Bernkopt Goodman LLP
Kenneth F. Whittaker and Margaret R. Stolfa

July 19, 2013

If Robert Frost had anticipated that USEPA would someday exist, he might have titled his iconic poem “Stopping By Woods on a Rainy Evening.” The agency has miles to go and promises to keep, but once again has missed its promised deadline to issue updated nationwide stormwater management regulations that affect “post-construction” sites such as roadways, subdivisions and commercial buildings.

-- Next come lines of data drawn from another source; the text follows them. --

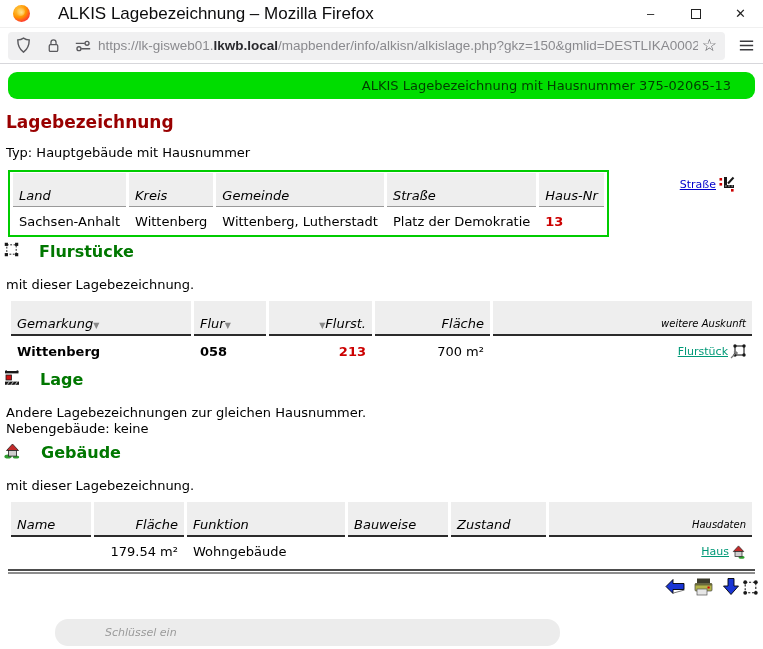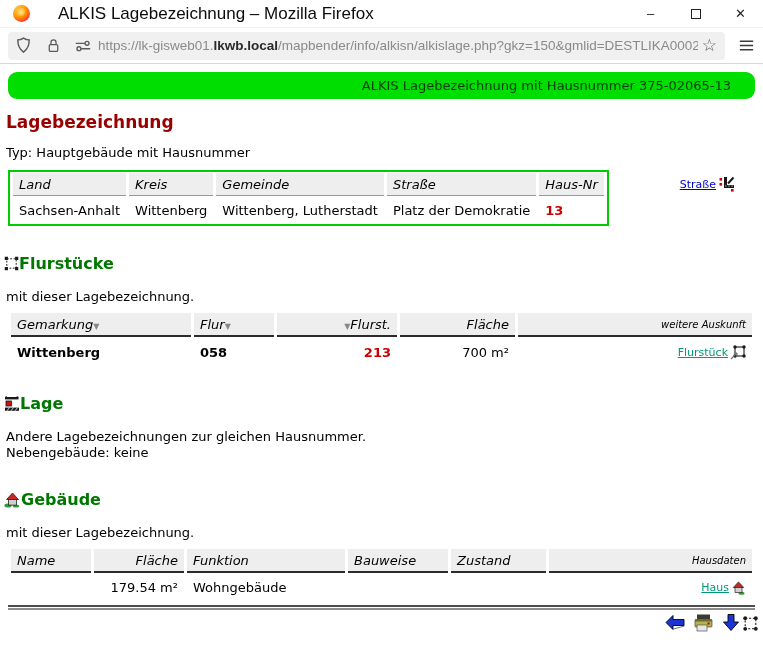--- a/index.html
+++ b/index.html
@@ -42,7 +42,7 @@
   table { border-collapse:separate; border-spacing:3px 1px; font-size:13px; }
   .addr-table { border:2px solid #00cc00; }
   th { font-style:italic; font-weight:normal; text-align:left; background:#eeeeee;
-       padding:4px 6px 3px 6px; white-space:nowrap; }
+       padding:15px 6px 3px 6px; white-space:nowrap; }
   td { padding:6px 6px 5px 6px; white-space:nowrap; }
   .addr-table th { border-bottom:1px solid #999; }
   .red-val { color:#cc0000; font-weight:bold; }

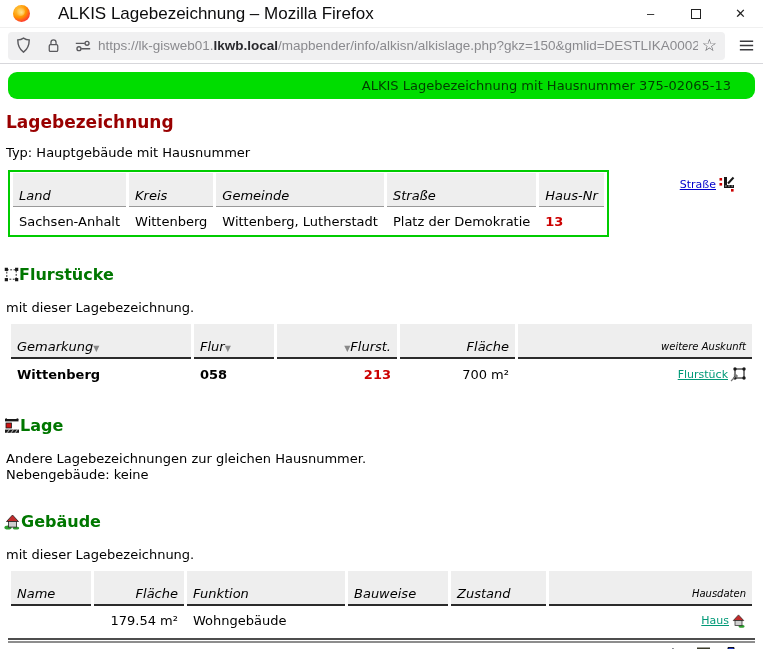--- a/index.html
+++ b/index.html
@@ -50,8 +50,8 @@
   .link-green { color:#009977; font-size:11px; text-decoration:underline; }
   .side-link { display:flex; align-items:center; gap:3px; margin-top:6px; }
 
-  h2.sec { color:#007700; font-size:16px; font-weight:bold; display:flex; align-items:center;
-           gap:0; margin:28px 0 0 4px; }
+  h2.sec { color:#007700; font-size:16px; font-weight:bold; display:flex; 
+           gap:20px; margin:5px 0 0 4px; }
   .sub-line { font-size:13px; margin:16px 0 8px 6px; }
 
   .wide-table { width:747px; margin:0 8px; }

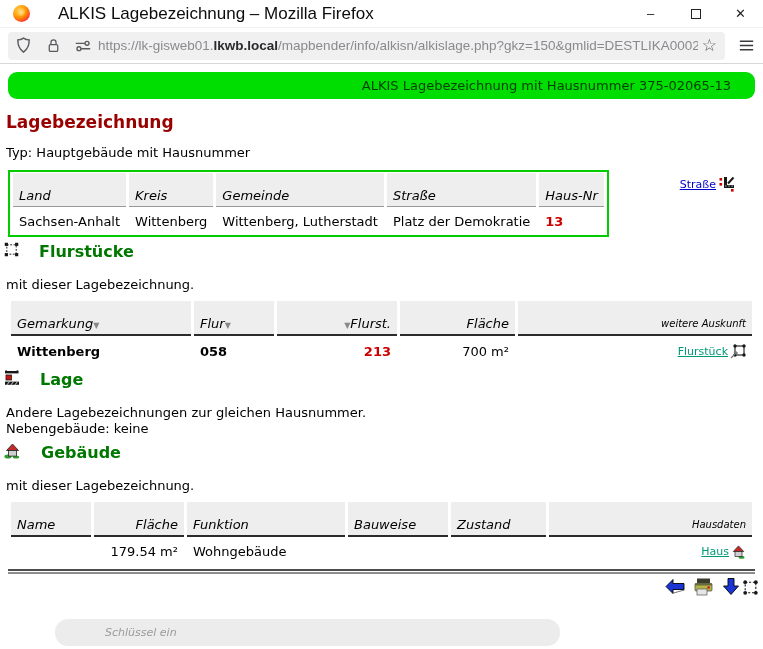--- a/index.html
+++ b/index.html
@@ -183,7 +183,7 @@
     <tbody>
         <tr>
       <th style="width:180px"><span>Gemarkung</span><span class="sort">▼</span></th>
-      <th style="width:80px"><span>Flur</span><span class="sort">▼</span></th>
+      <th style="width:72px"><span>Flur</span><span class="sort">▼</span></th>
       <th class="th-right" style="width:120px"><span class="sort">▼</span><span>Flurst.</span></th>
       <th class="th-right" style="width:115px"><span>Fläche</span></th>
       <th class="th-right small-th">weitere Auskunft</th>

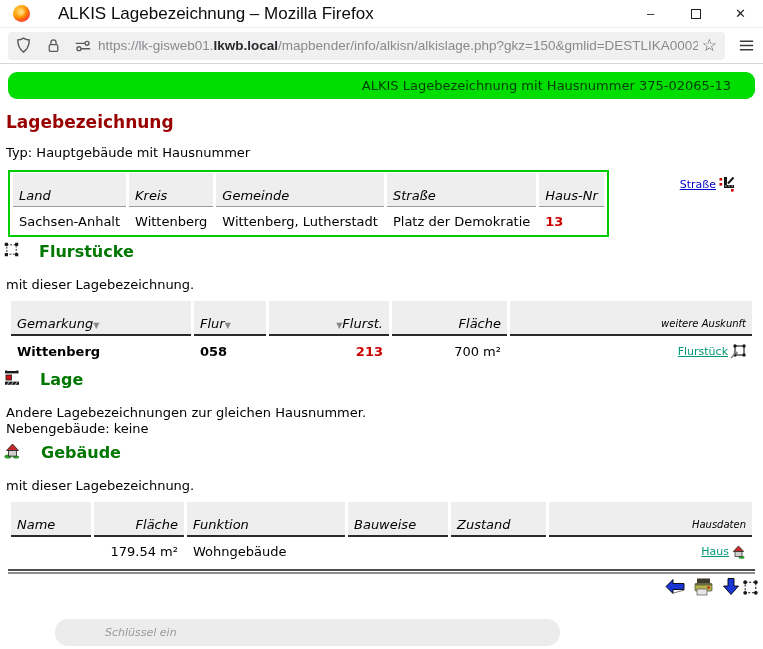--- a/index.html
+++ b/index.html
@@ -184,7 +184,7 @@
         <tr>
       <th style="width:180px"><span>Gemarkung</span><span class="sort">▼</span></th>
       <th style="width:72px"><span>Flur</span><span class="sort">▼</span></th>
-      <th class="th-right" style="width:120px"><span class="sort">▼</span><span>Flurst.</span></th>
+      <th class="th-right" style="width:103px"><span class="sort">▼</span><span>Flurst.</span></th>
       <th class="th-right" style="width:115px"><span>Fläche</span></th>
       <th class="th-right small-th">weitere Auskunft</th>
     </tr>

To summarize the long history of regulatory angst regarding stormwater management, the US Environmental Protection Agency (USEPA) was directed to engage in this regulatory area as a result of the 1987 revisions to the Federal Clean Water Act. Phase I stormwater management regulations focusing primarily on large industrial dischargers, Municipal Separate Storm Sewer Systems (“MS4s”) and construction sites greater than 5 acres, were forthcoming in 1990. In 1999, and following a judicial consent decree in response to missed promulgation deadlines, Phase II regulations were issued addressing smaller MS4 systems (populations less than 100,000) and construction sites between 1 and 5 acres. Covered facilities were required to apply for and obtain a NPDES discharge permit by March 2003, and to implement certain minimum stormwater management controls to protect receiving water quality. As with any large regulatory program, implementation of the Phase I and II regulations was not without controversy and many stakeholders, principally but not exclusively municipalities, raised technical and cost concerns.